What is your firing schedule? What temp did you pull ware from kiln? How did you bisque? What atmosphere?

Is crazed? Is it shivering? Are you familiar with COE

What clay recipe are you using? Any pics of cracked up pieces? Is clay vitrified? Is this gas fired?

Ever consider glaze doesn't fit body? Maybe consider getting glaze to fit body?" If it's a proper shino which it looks like.....you have up hill task. Some will say it's easier to fit the clay to the glaze. Meaning reformulate clay

Even the mix your instructor uses is in consistent. A blend of........ I'm not saying you can't get a good clay from "the bucket"... But it will never be the same batch to batch.

You will never get a consistent clay body unless you mix from known ingredients and quantities.

Too bad your clay and glaze isn't working. Your building form,and technique, and overall aesthetic is quite good.......

There are resources to find your solution but will need testing


Your not going to like this next part.....

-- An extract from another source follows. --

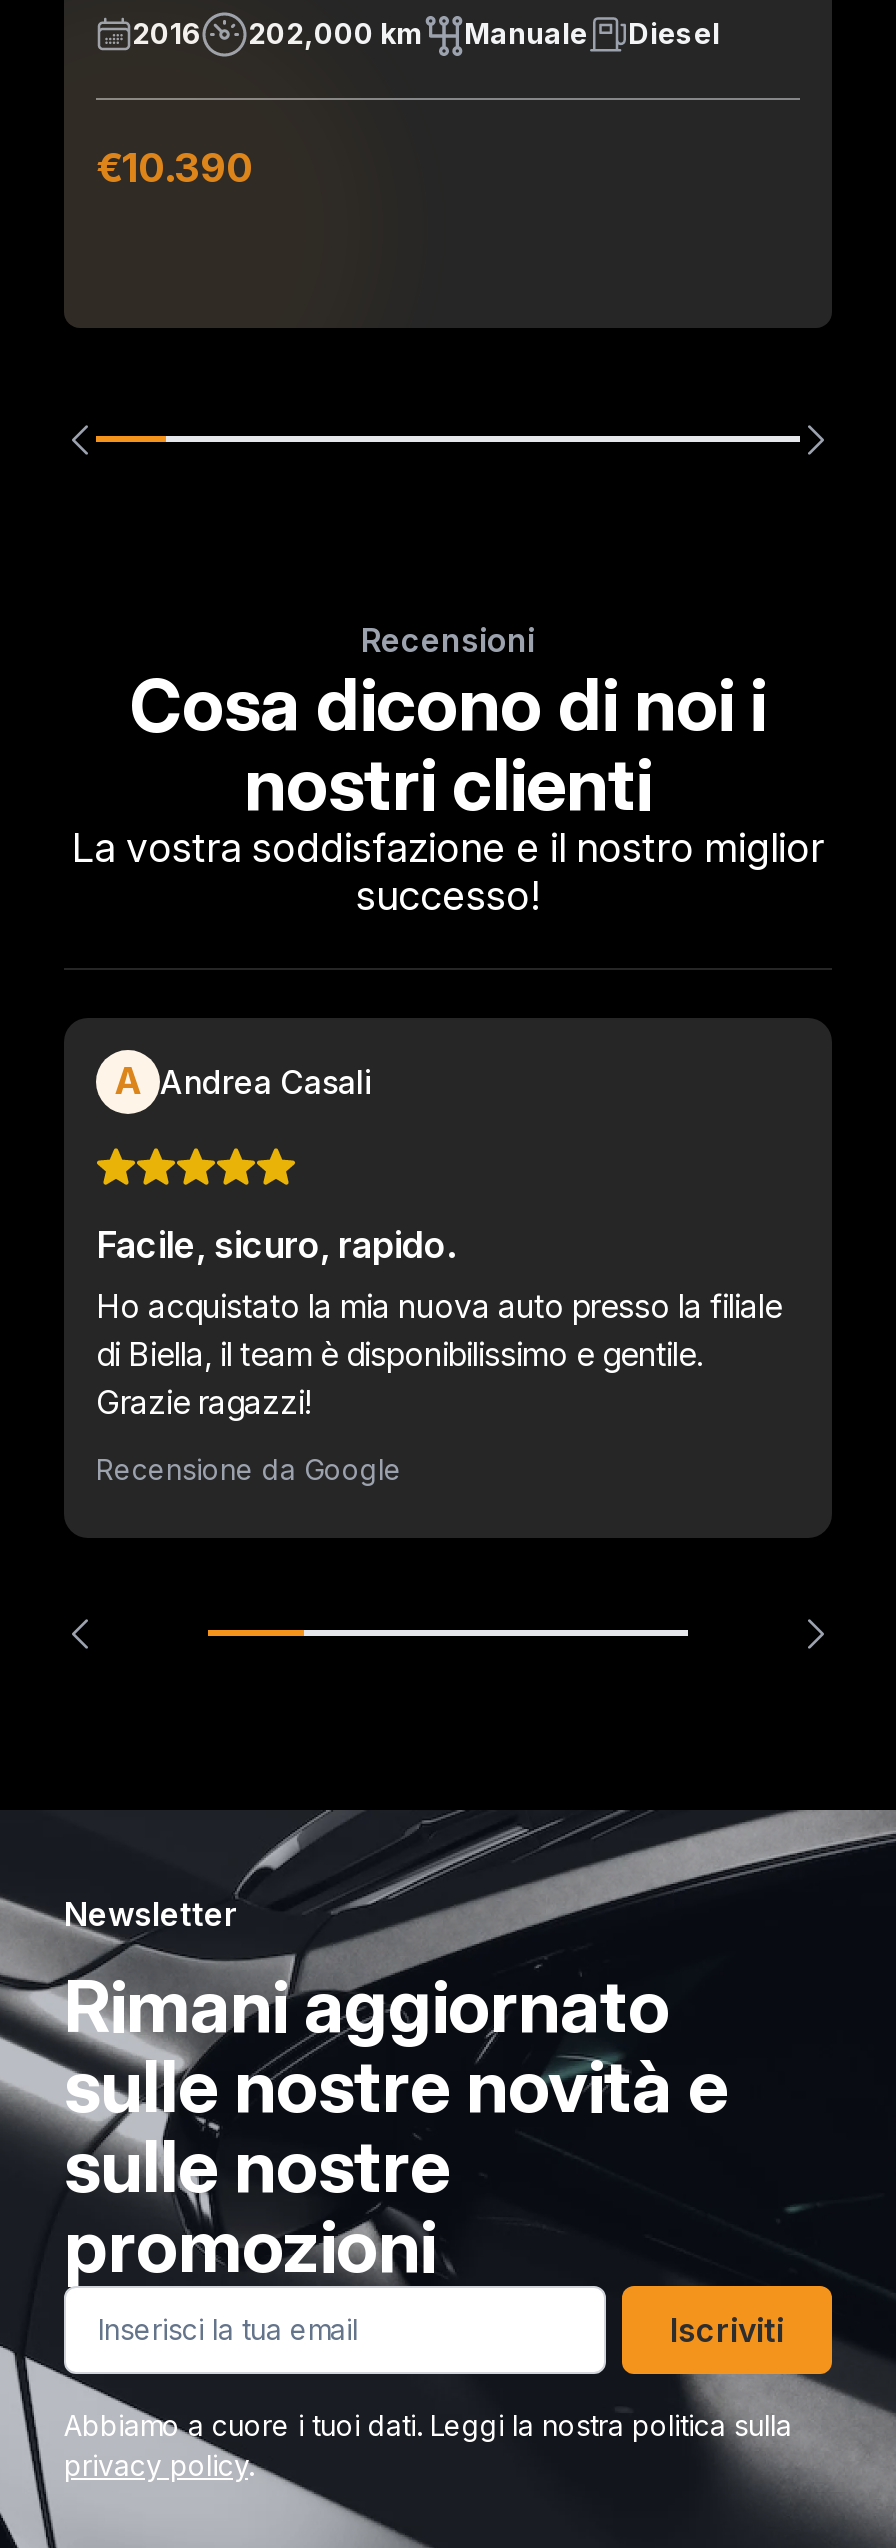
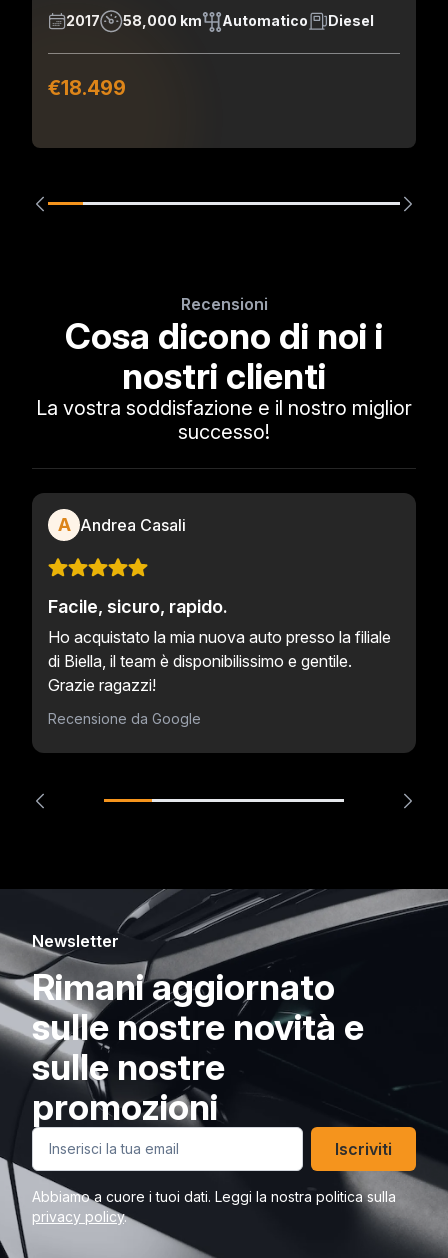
[132,17,588,51] 2016 | 202,000 km | Manuale -> [66,12,308,29] 2017 | 58,000 km | Automatico
[96,144,254,192] €10.390 -> [48,76,126,100] €18.499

But you have to understand the some of the chemistry....
If you want good results you have to run tests often lots of them.
It's quite rewarding to formulate your OWN clay body.
Pottery is not a sport for the impatient
The idea of a building an "inventory" on untested materials is a bit. Crazy.
And if don't want to "test". Aka "work".... You want quick and free solution you want it now.You'll probably not find many willing to help you. ( fill in sucking from welfare teat analogy here )
In the real world if a business ran into. This problem during production. They'd hire a HIGHLY PAID ceramic consultant. Some who post here.l
If you actually work out this issue you'll beat a much better potter in the long run.

Potential solutions:
A. Go back to known clay mix your instructor is using. Keep the grog just change the size . Using same quantity of grog use 50%coarse 10 medium 40 fine.(this comes from notes from college lecture). Or just lower the coarse percentage and add 48f. Or 50f grog for balance. This should get you close softer throwing clay and possibly maintain CTE/COE of original body. And maintain original results with softer body.

B. Tough it out and throw with original clay

C. Hint "Alfred". There are Internet sources that list black clay body recipes. (These too will need testing with your current glazes)

D. Listen to you instructor. I wish I had one. (no disrespect to my on line teachers here)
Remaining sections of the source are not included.